While a few market experts see the telecom industry benefiting from the ongoing consolidating in the space, Shankar Sharma of First Global says that he stopped buying shares from the industry way back in 2007, and the space is slated to continue to experience distress. In an interview to ET Now earlier this week, Shankar Sharma pointed out that the sector had done well previously, however, now he expects the growth to remain flat. “Globally, mobile operators have a huge growth spurt and so the charts do very well, stocks do very well and then the stock just flat lines like a dead patient’s ECG,” Shankar Sharma said adding that these shares, including Bharti Airtel will remain a flat line stock.
Notably, while many top experts have repeatedly reiterated that Bharti Airtel is under pressure from Mukesh Ambani-led Reliance Jio, the shares of Sunil Mittal-run major had an excellent run at the bourses, returning more than 72% in 2017. However, 2018 has been a forgettable year for the shares, as they have corrected by nearly 20% since January.

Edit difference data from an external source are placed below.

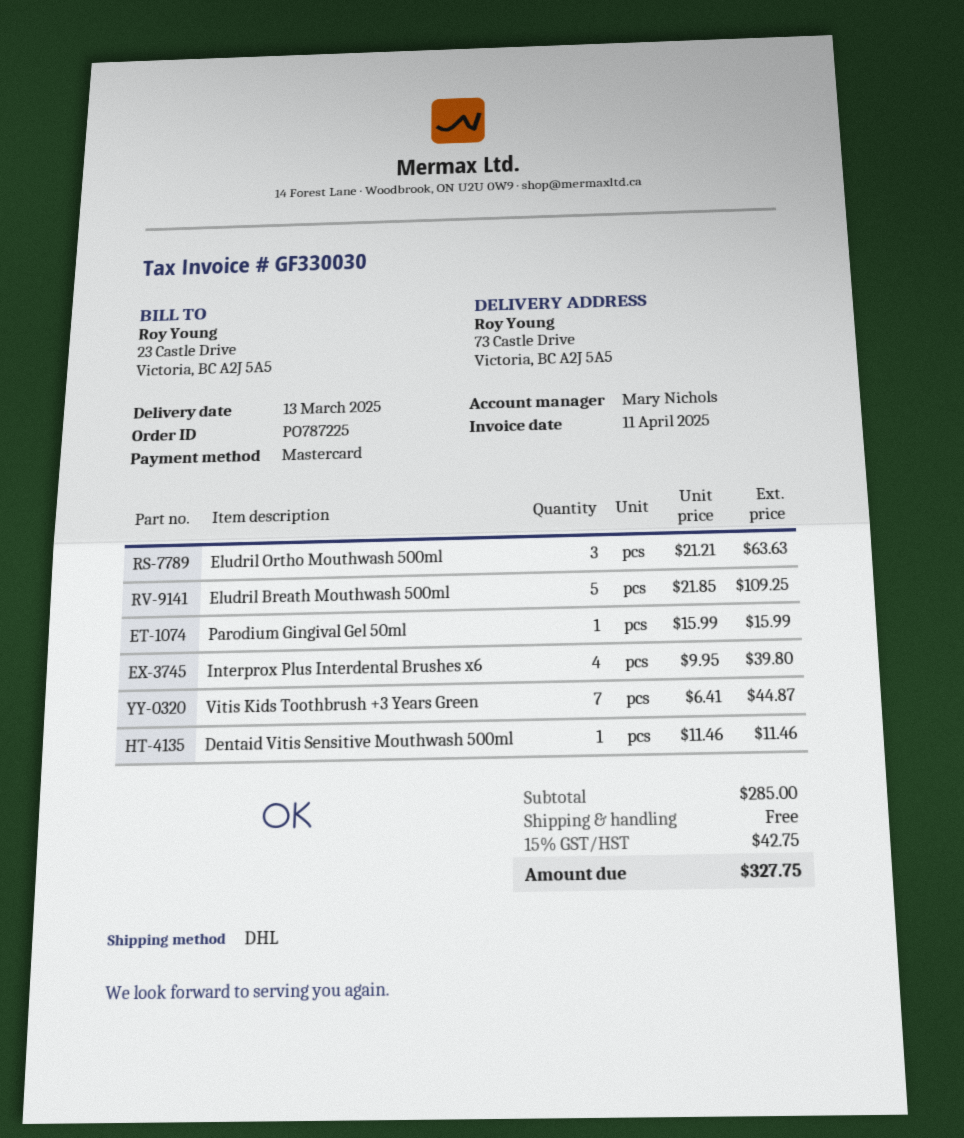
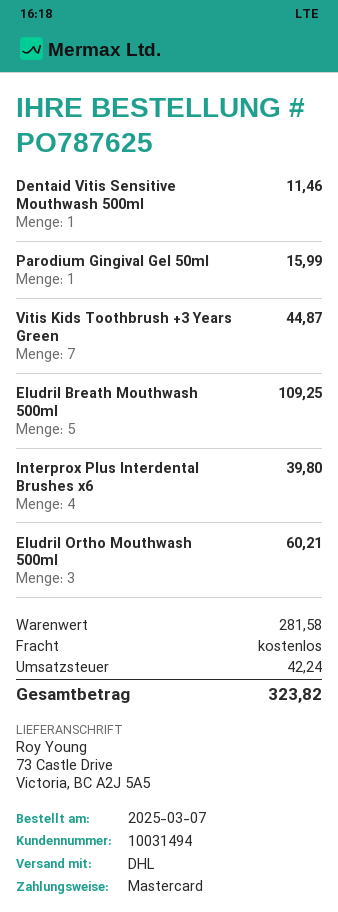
order number: PO787225 -> PO787625
Eludril Ortho Mouthwash 500ml: 3 for 63.63 -> 3 for 60.21
subtotal: 285.00 -> 281.58
tax: 42.75 -> 42.24
total: 327.75 -> 323.82

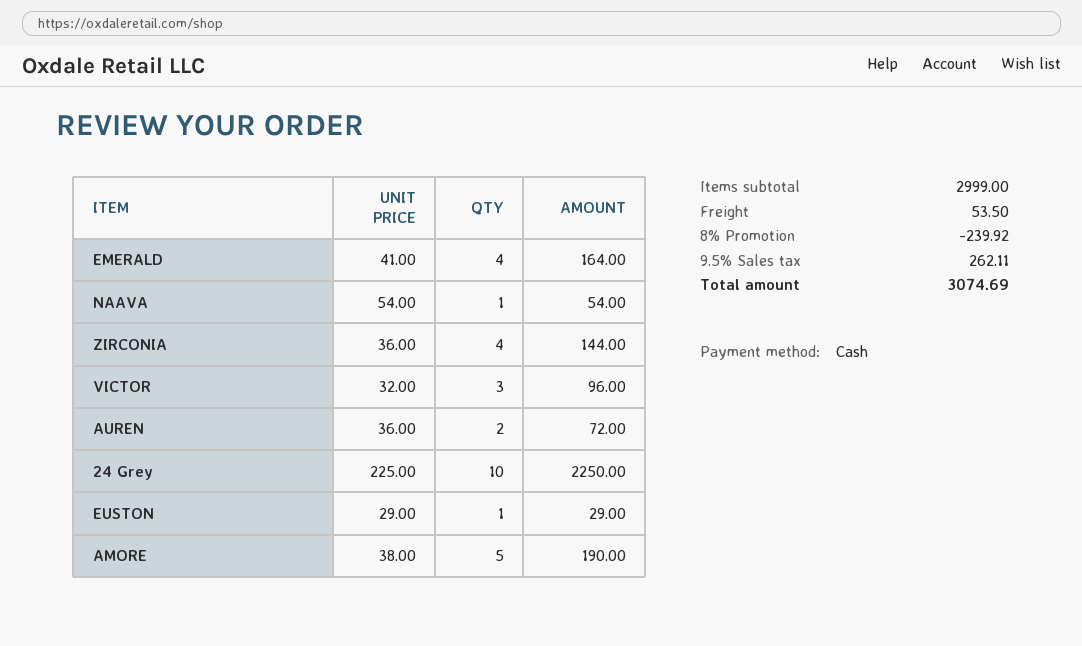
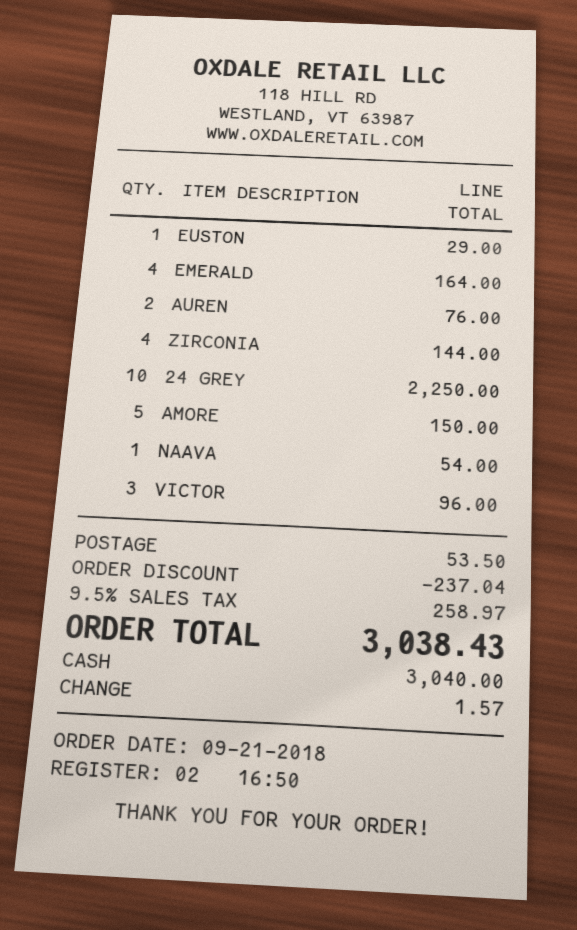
AUREN: 2 for 72.00 -> 2 for 76.00
AMORE: 5 for 190.00 -> 5 for 150.00
discount: 239.92 -> 237.04
tax: 9.5% = 262.11 -> 9.5% = 258.97
total: 3074.69 -> 3038.43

Shankar Sharma says that the subscriber growth seems to have peaked and the ARPU numbers don’t seem to be coming through. “We stopped looking at the sector in 2007 December and that is when we published three pieces of research saying you are looking at flat lining of ARPU numbers if not outright decline, subscriber growth has already reach a fairly high level,” Sharma said in the same interview adding that he had no idea about Reliance Jio back then and Reliance Communication wasn’t a factor.

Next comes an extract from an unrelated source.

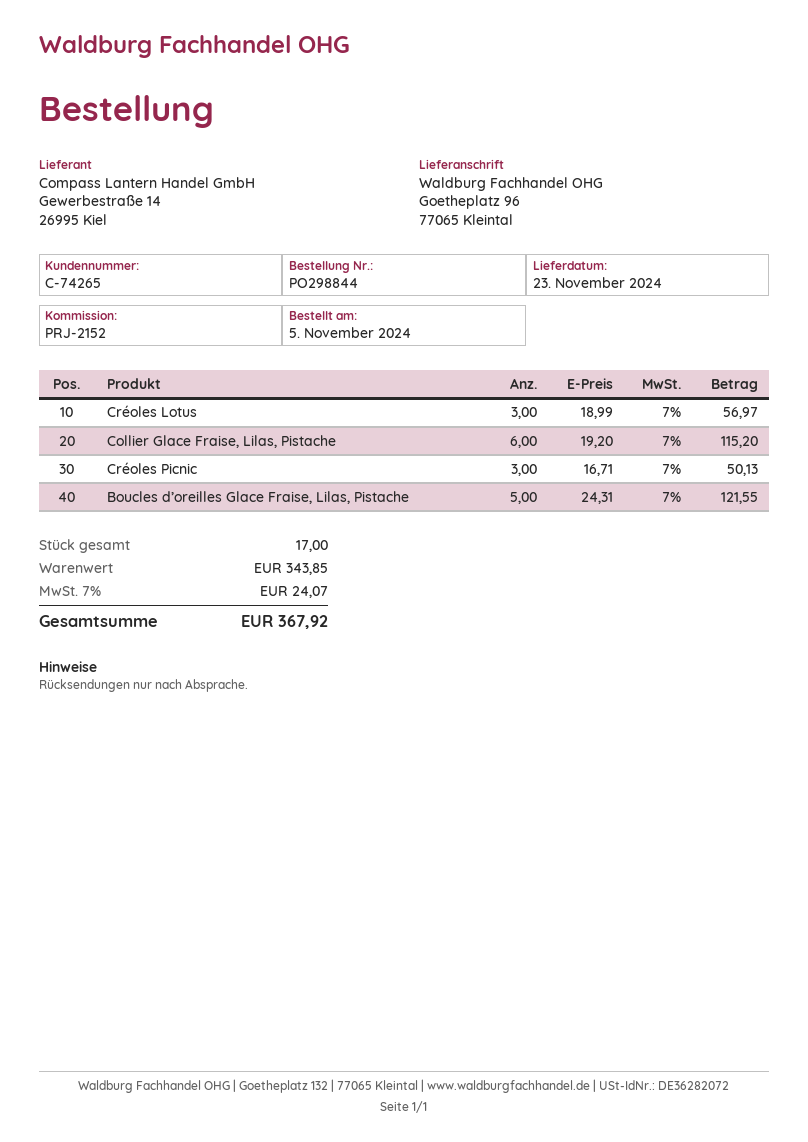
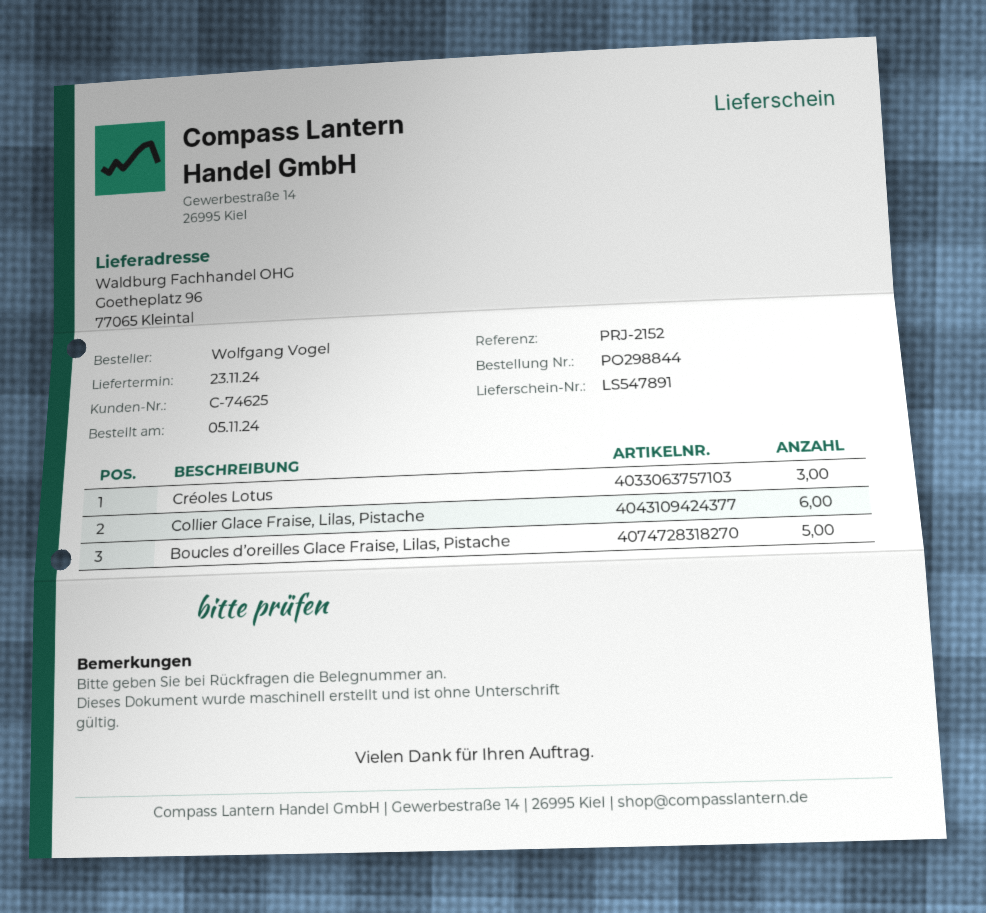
customer number: C-74265 -> C-74625
Créoles Picnic: 3 -> none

Earlier last week, the Union Cabinet relaxed spectrum holding limits and allowed telcos more time to pay for airwaves won in auction in a bid to to improve the debt-heavy and financially stressed telecom industry, a move seen to boost consolidation in the industry, with a major Idea- Vodafone merger already on the cards. While experts welcomed the move, they say that more needs to be done to provide relief to the telecom sector, which collectively owes banks/others Rs 4.6 lakh crore for and has deferred payment liabilities to the government of Rs 3.1 lakh crore. According to a recent Jefferies report, the move does little to mend balance sheets of the incumbent players as major telecom players find it difficult to service debts.